I look him dead in the eye and say "Don't be stupid. I got home at 9, it's almost 10 now. Don't come up in here with that weak 'I went looking for you' shit. You were late. Very late. Say so. 'Son, my bad. Something came up and I couldn't make it.' Grow the fuck up." He can't say anything, because he knows I'm right. So I hand him the $40 and tell him I'll talk to him later.

Quote:Original post by Kylotan
There was a psychological study once that showed people were more impressed when a stranger did them a favour than when their friend did. Extrapolating from that, you can suggest that strangers might feel more obliged to honour commitments they've made, because of the assumption that it will make more of an impression on you compared to a friend honouring that same commitment. (And obviously there's a continuum between the values of 'friend' and 'stranger'.)
My father once said to me something to the effect of "Son, it's good that you have friends and enjoy their company. But strive to surround yourself with people who contribute to and support your goals. The rest can be acquaintances; you can have a night out every now and then with them, but don't make them the people you rely on." As I've grown older, that has become my mantra (which might explain why I don't hesitate to be confrontational), so these "friends" who disappoint get knocked down to "acquaintance."

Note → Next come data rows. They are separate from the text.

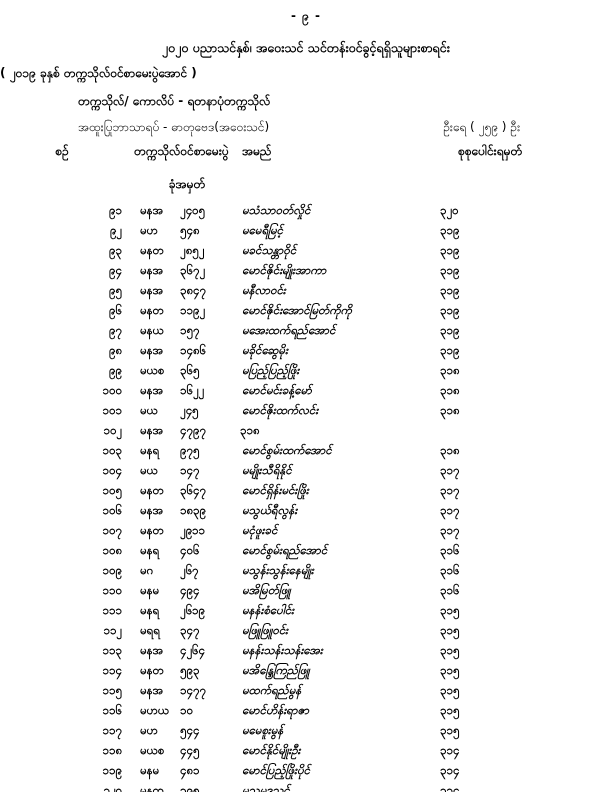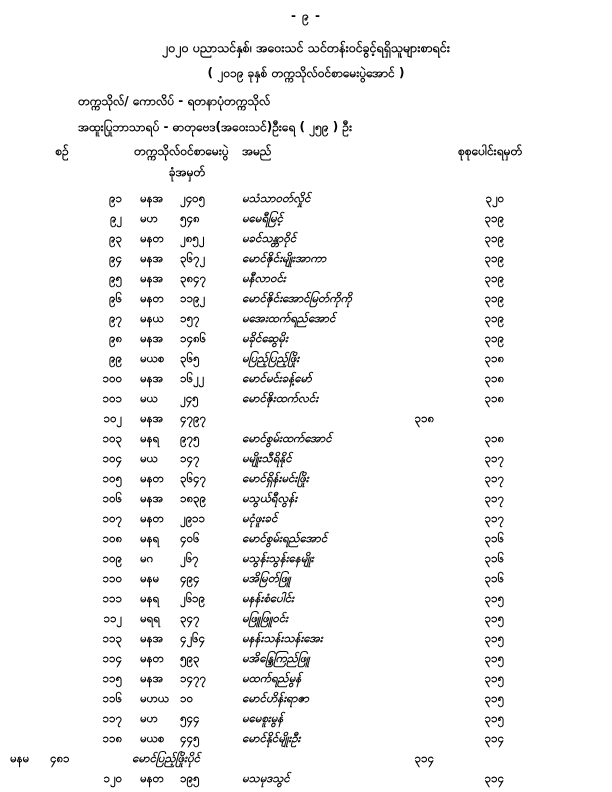--- a/index.html
+++ b/index.html
@@ -27,7 +27,7 @@
     font-weight: 700;
   }
   .subtitle {
-    text-align: center;
+    text-align: left;
     margin-top: 7px;
     font-size: 12px;
     font-weight: 700;

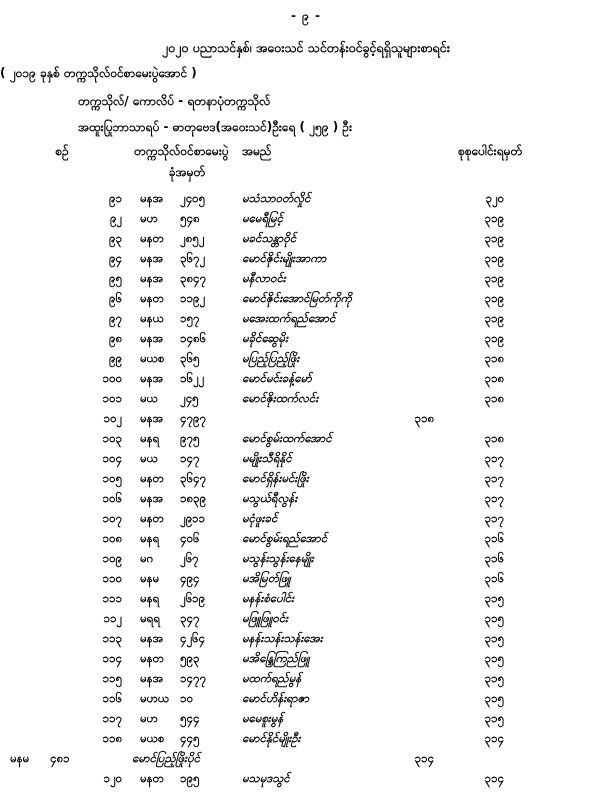--- a/index.html
+++ b/index.html
@@ -39,10 +39,10 @@
   }
   .subject-row {
     display: flex;
-    justify-content: flex-start;
+    justify-content: space-between;
     margin: 8px 92px 0 78px;
     font-size: 12px;
-    font-weight: 700;
+    font-weight: 400;
   }
   .thead {
     display: grid;

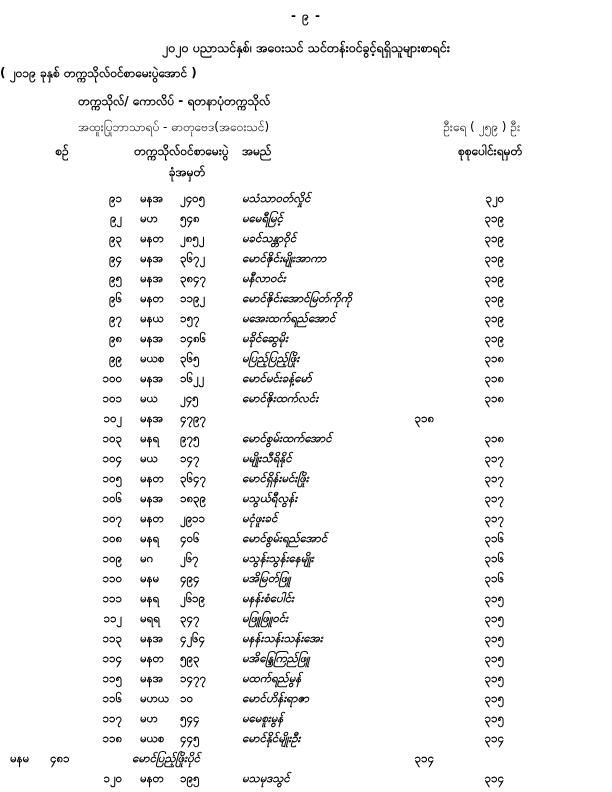--- a/index.html
+++ b/index.html
@@ -54,7 +54,7 @@
   }
   .thead .c1 { text-align: center; padding-right: 6px; }
   .thead .c2 { padding-left: 4px; }
-  .thead .c2 .line2 { text-align: center; margin-top: 3px; }
+  .thead .c2 .line2 { text-align: center; margin-top: 15px; }
   .thead .c3 { padding-left: 2px; }
   .thead .c4 { text-align: left; padding-left: 18px; }
   .rows {

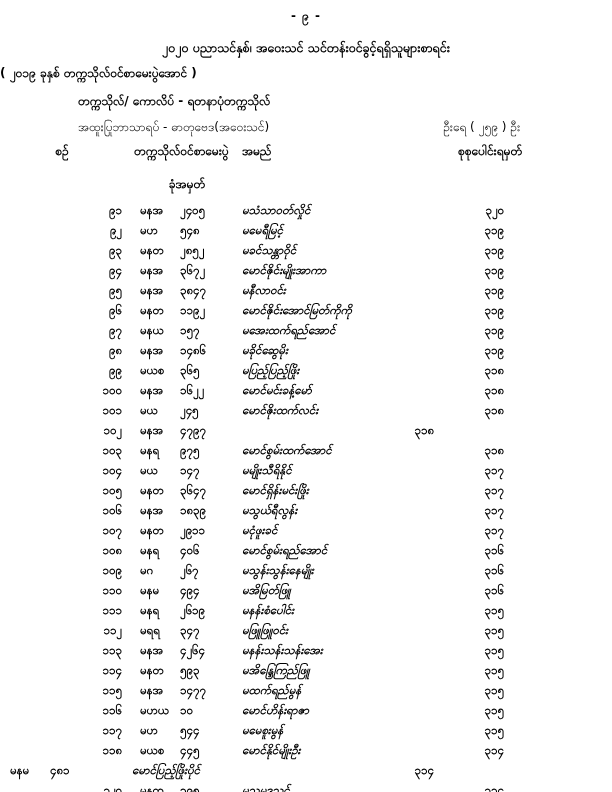--- a/index.html
+++ b/index.html
@@ -73,7 +73,7 @@
   .row .roll .prefix { width: 40px; flex: 0 0 40px; }
   .row .roll .number { }
   .row .name { padding-left: 2px; font-style: italic; }
-  .row .total { text-align: right; padding-right: 6px; }
+  .row .total { text-align: left; padding-right: 6px; }
 </style>
 </head>
 <body>

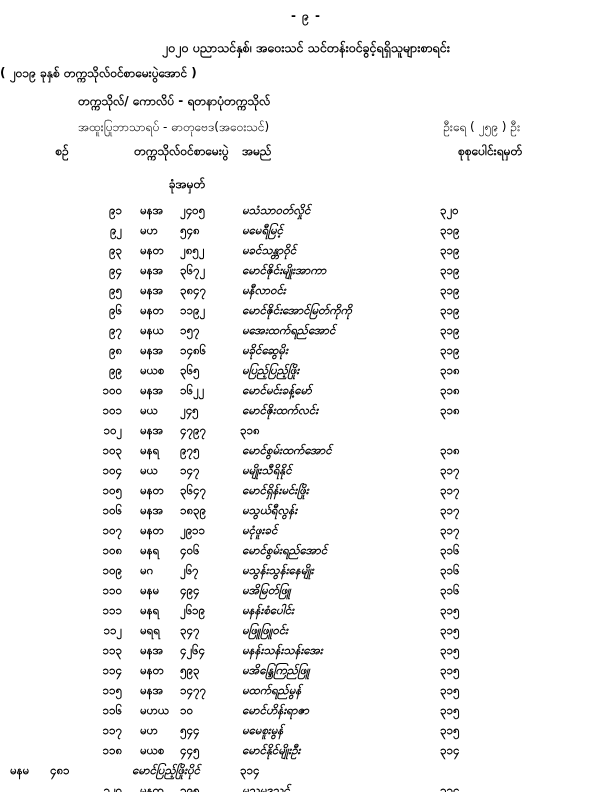--- a/index.html
+++ b/index.html
@@ -356,6 +356,7 @@
         <div class="total">၃၁၄</div>
       </div>
       <div class="row">
+        <div class="serial">၁၁၉</div>
         <div class="roll">
           <span class="prefix">မနမ</span>
           <span class="number">၄၈၁</span>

I only have one friend in Stony Brook right now. Everyone else is benched because of varying levels of immaturity, unreliability... "narcissism and underdeveloped empathy lobes" [smile].

I agree with the study, though. We expect our friends to go to extra lengths for us, and we believe that they expect the same from us. We don't expect as much from strangers, so we're pleasantly surprised when they exceed our expectations.